Per the rules that Apple set forth, you cant run OS X on a non-Apple computer. So maybe you could instal Win7 on a Mac Book and run OS X through Virtualbox. Other than that, no.

Thanks. I could, theoretically, just open one of the older macs (we have three or four collecting dust) and use that, but that would prevent me from being excruciatingly lazy. VM means same machine, no need to switch keyboards/mice/etc., and most importantly, a shared clipboard.

While it may be against the Apple Terms of Use, it can be done, and a quick Google will give lots of links to howto’s, and probably full disk image files (I have one I have never booted up, but I can’t remember where it came from).

It is really helpful when you have to test a website against a variety of client browsers - you don’t need a rack of macs and PCs, just some Virtual Machines.

Si

It’s also wrong. Cut and paste of files in the Finder works just as you’d expect it to (except for the Mac using command rather than control for a modifier), ever since Lion (Mac OS X 10.7, released a couple of years ago. The current version is Mountain Lion (10.8), released a few months back.).

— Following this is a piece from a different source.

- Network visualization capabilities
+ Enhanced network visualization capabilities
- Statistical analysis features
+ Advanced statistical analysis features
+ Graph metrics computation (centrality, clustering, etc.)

In general, though, the usual problem Windows folks have with the Mac is overthinking stuff. Always try dragging-and-dropping as a solution if possible; it usually does exactly what you’d guess.

Also, to answer the OP’s original question, click on the desktop or the smiley face in the dock to switch to the finder, then press Command + N to open a new finder window and start navigating files.

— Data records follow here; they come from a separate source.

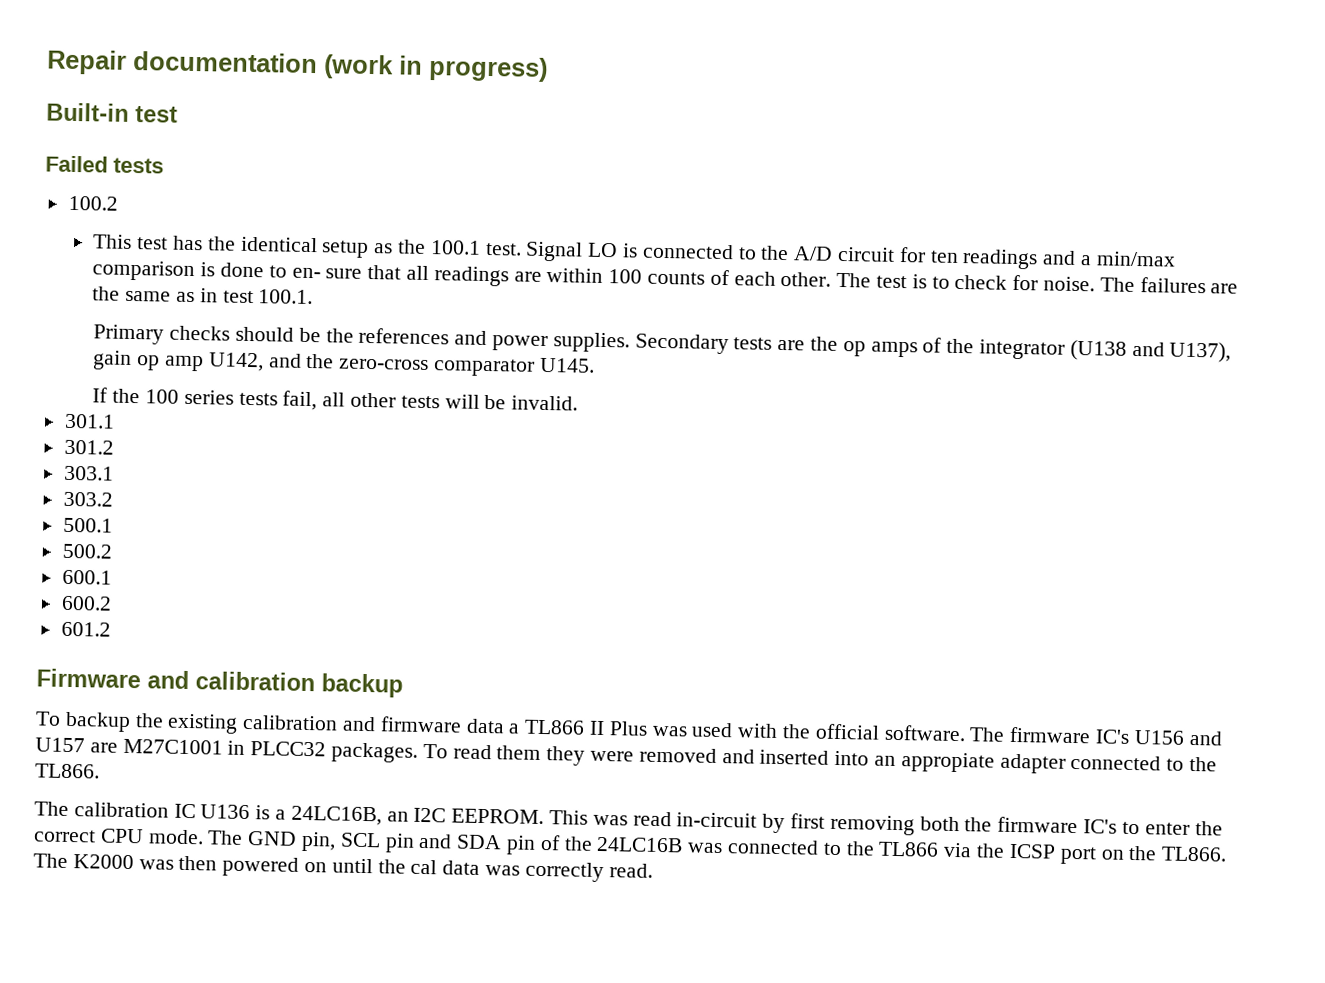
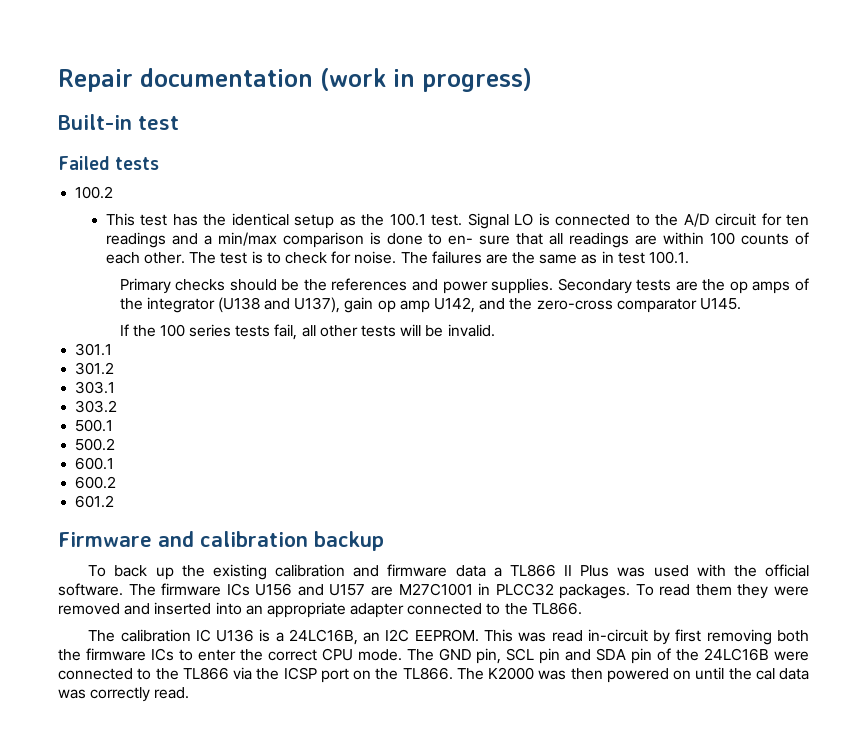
- To backup the existing calibration and firmware data a TL866 II Plus was used with the official software.
+ To back up the existing calibration and firmware data a TL866 II Plus was used with the official software.
- The firmware IC's U156 and U157 are M27C1001 in PLCC32 packages.
+ The firmware ICs U156 and U157 are M27C1001 in PLCC32 packages.
- To read them they were removed and inserted into an appropiate adapter connected to the TL866.
+ To read them they were removed and inserted into an appropriate adapter connected to the TL866.
- This was read in-circuit by first removing both the firmware IC's to enter the correct CPU mode.
+ This was read in-circuit by first removing both the firmware ICs to enter the correct CPU mode.
- The GND pin, SCL pin and SDA pin of the 24LC16B was connected to the TL866 via the ICSP port on the TL866.
+ The GND pin, SCL pin and SDA pin of the 24LC16B were connected to the TL866 via the ICSP port on the TL866.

Also, right-clicking will usually present a contextually correct solution.

OP, you have my sympathy. When I changed from my PC to a Mac, this was (and still is) my biggest complaint with the Macs - file organization, especially of photos and songs.

The weirdness of organization of photos and songs has nothing to do with it being MacOS and everything to do with a couple of simply AWFUL Apple applications, iPhoto and iTunes. I don’t use either. My sound and image files are organized in ordinary folders like any other files. (Technically so are the ones referenced by iPhoto and iTunes but they do their dead-level best to hide the existence of images and sounds AS FILES from you)

I assume iTunes for Windows does the same thing. I don’t think there is a Windows version of iPhoto (count your blessings).

To each his own, I guess.
I LOVE iPhoto and iTunes - I have 30,000+ photos in iPhoto, and 10,000+ songs in iTunes, and they both work perfectly for organizing my photos and music.

I used windows from 95 til I got my first first Mac last year. The transition was extremely easy. Finder is very similar to Explorer. I have always found iTunes to be better than Windows Media Player. And I like how iPhoto works. They are all easy to use.
To complain about minor differences says more about you then it says about the hardware/software.
Spoiler!
It says you are an old dog that has trouble learning new tricks :wink:

iPhoto may organize your photos in a way that suits you within iPhoto (and allow you to access them from other iLife applications, and do the other things that Apple’s decided you might like to do with them), but take a look inside your iPhoto Library file: each one of your 30,000+ photos has multiple copies in there hogging hard disk space for no very good reason.

LOL!
I have Terabytes of storage - what should I care about a few extra files?
And, FYI, those files are there for a truly excellent reason - they allow super-fast scrolling and non-destructive edits.